— About this task —
The required answer is a copy of each line in the entries below that includes "zagotavljanje".

— Available data —

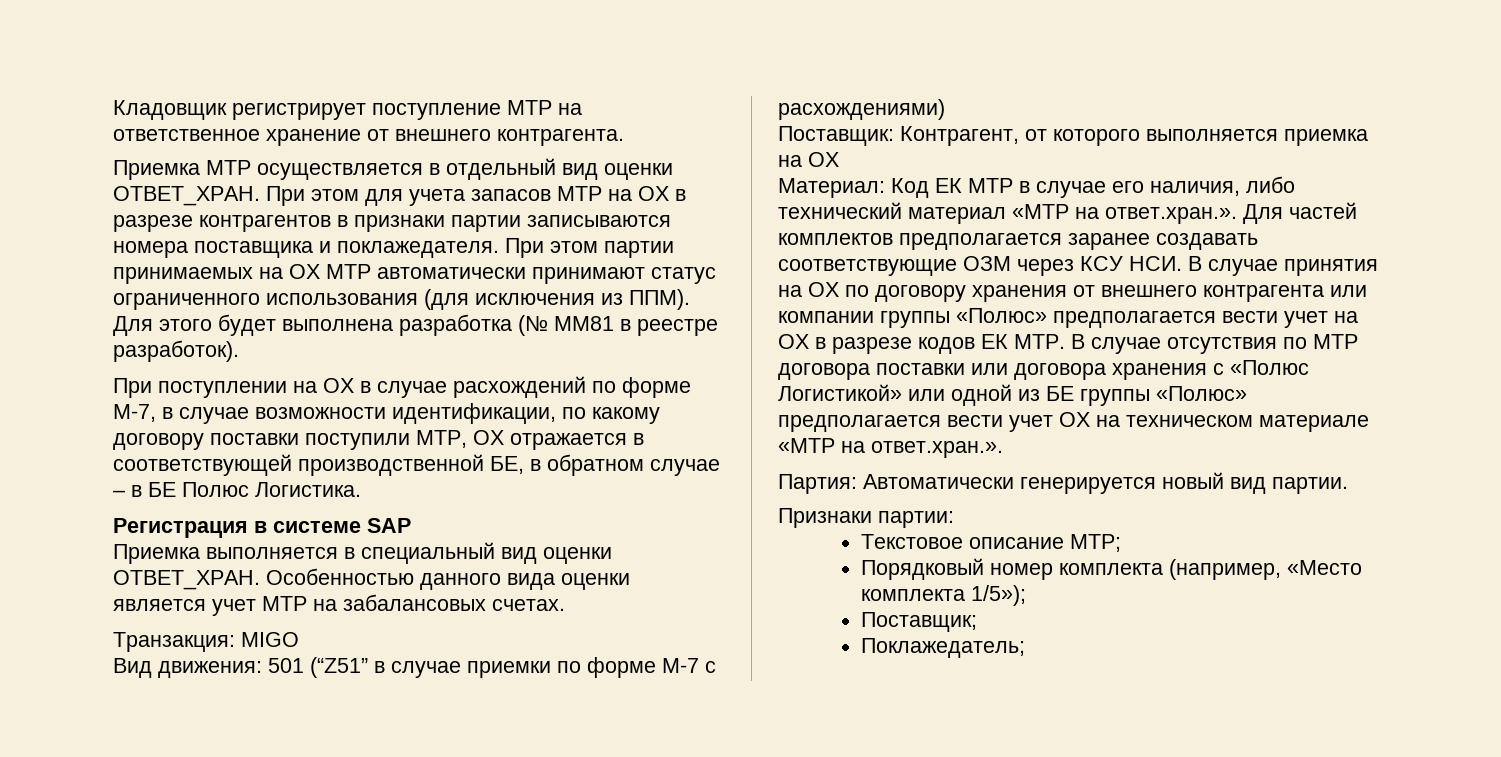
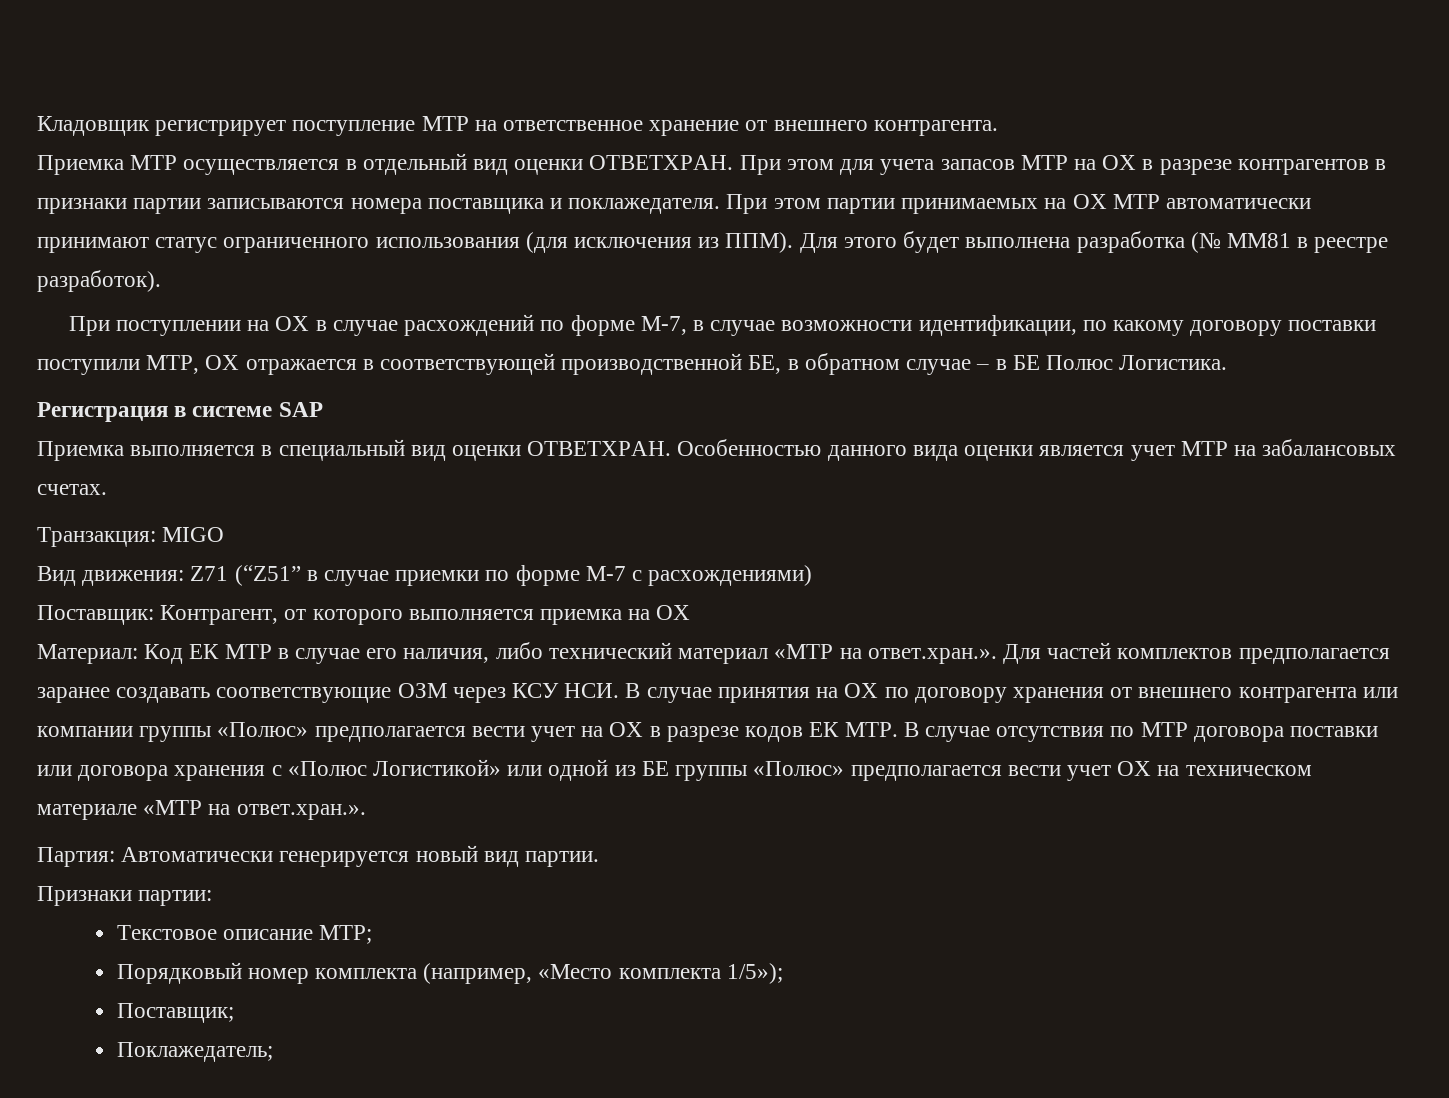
- Приемка МТР осуществляется в отдельный вид оценки ОТВЕТ_ХРАН.
+ Приемка МТР осуществляется в отдельный вид оценки ОТВЕТХРАН.
- Приемка выполняется в специальный вид оценки ОТВЕТ_ХРАН.
+ Приемка выполняется в специальный вид оценки ОТВЕТХРАН.
- Вид движения: 501 (“Z51” в случае приемки по форме М-7 с расхождениями)
+ Вид движения: Z71 (“Z51” в случае приемки по форме М-7 с расхождениями)

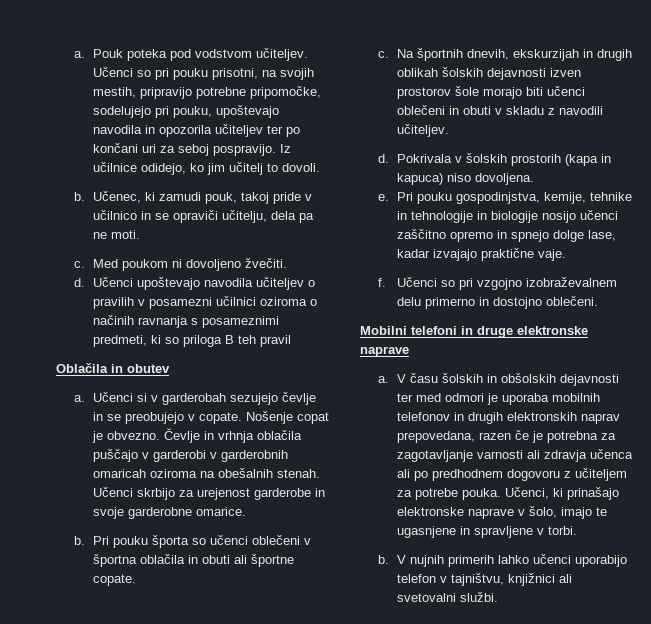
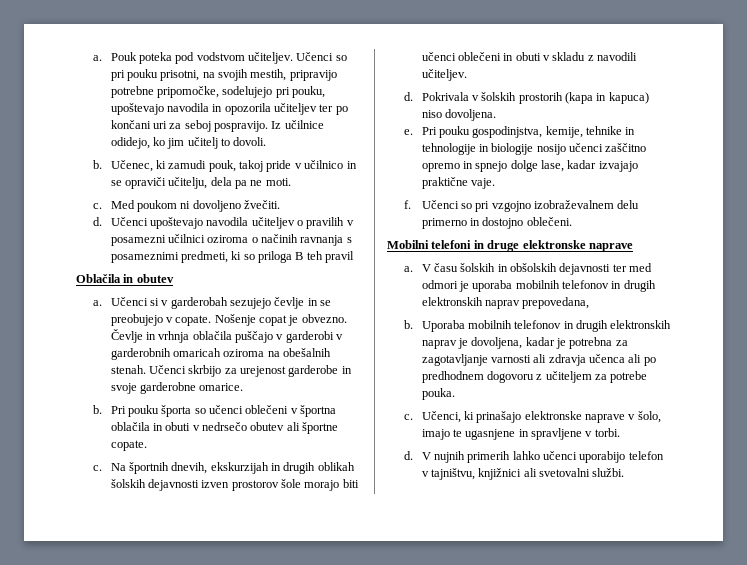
- Pri pouku športa so učenci oblečeni v športna oblačila in obuti ali športne copate.
+ Pri pouku športa so učenci oblečeni v športna oblačila in obuti v nedrsečo obutev ali športne copate.
- V času šolskih in obšolskih dejavnosti ter med odmori je uporaba mobilnih telefonov in drugih elektronskih naprav prepovedana, razen če je potrebna za zagotavljanje varnosti ali zdravja učenca ali po predhodnem dogovoru z učiteljem za potrebe pouka.
+ V času šolskih in obšolskih dejavnosti ter med odmori je uporaba mobilnih telefonov in drugih elektronskih naprav prepovedana,
+ b. Uporaba mobilnih telefonov in drugih elektronskih naprav je dovoljena, kadar je potrebna za zagotavljanje varnosti ali zdravja učenca ali po predhodnem dogovoru z učiteljem za potrebe pouka.
+ c.
  Učenci, ki prinašajo elektronske naprave v šolo, imajo te ugasnjene in spravljene v torbi.
- b.
+ d.

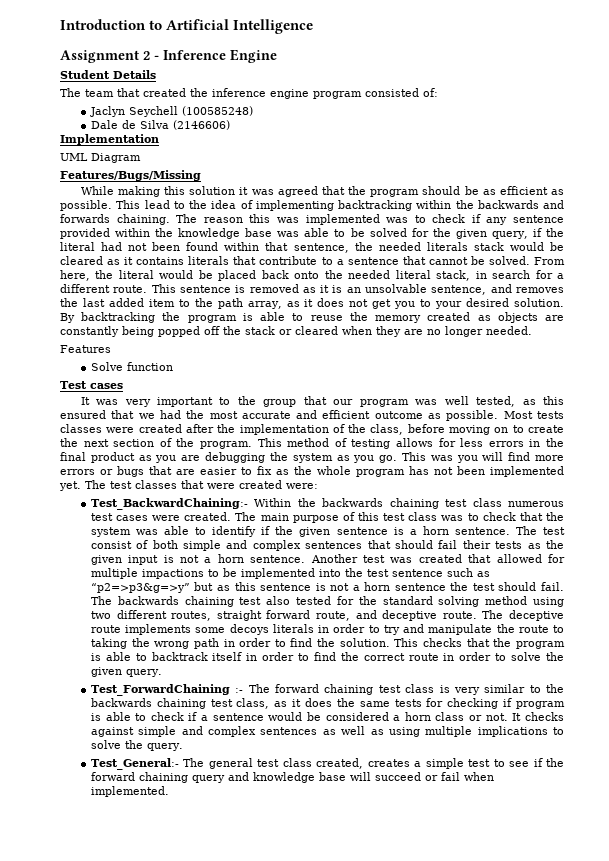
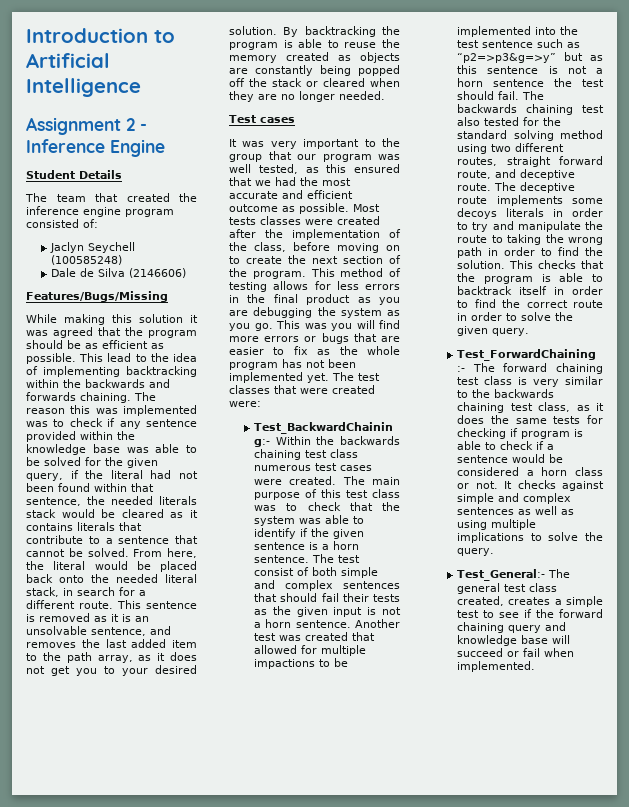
- Implementation
- UML Diagram
- Features
- Solve function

— Final answer —
- V času šolskih in obšolskih dejavnosti ter med odmori je uporaba mobilnih telefonov in drugih elektronskih naprav prepovedana, razen če je potrebna za zagotavljanje varnosti ali zdravja učenca ali po predhodnem dogovoru z učiteljem za potrebe pouka.
+ b. Uporaba mobilnih telefonov in drugih elektronskih naprav je dovoljena, kadar je potrebna za zagotavljanje varnosti ali zdravja učenca ali po predhodnem dogovoru z učiteljem za potrebe pouka.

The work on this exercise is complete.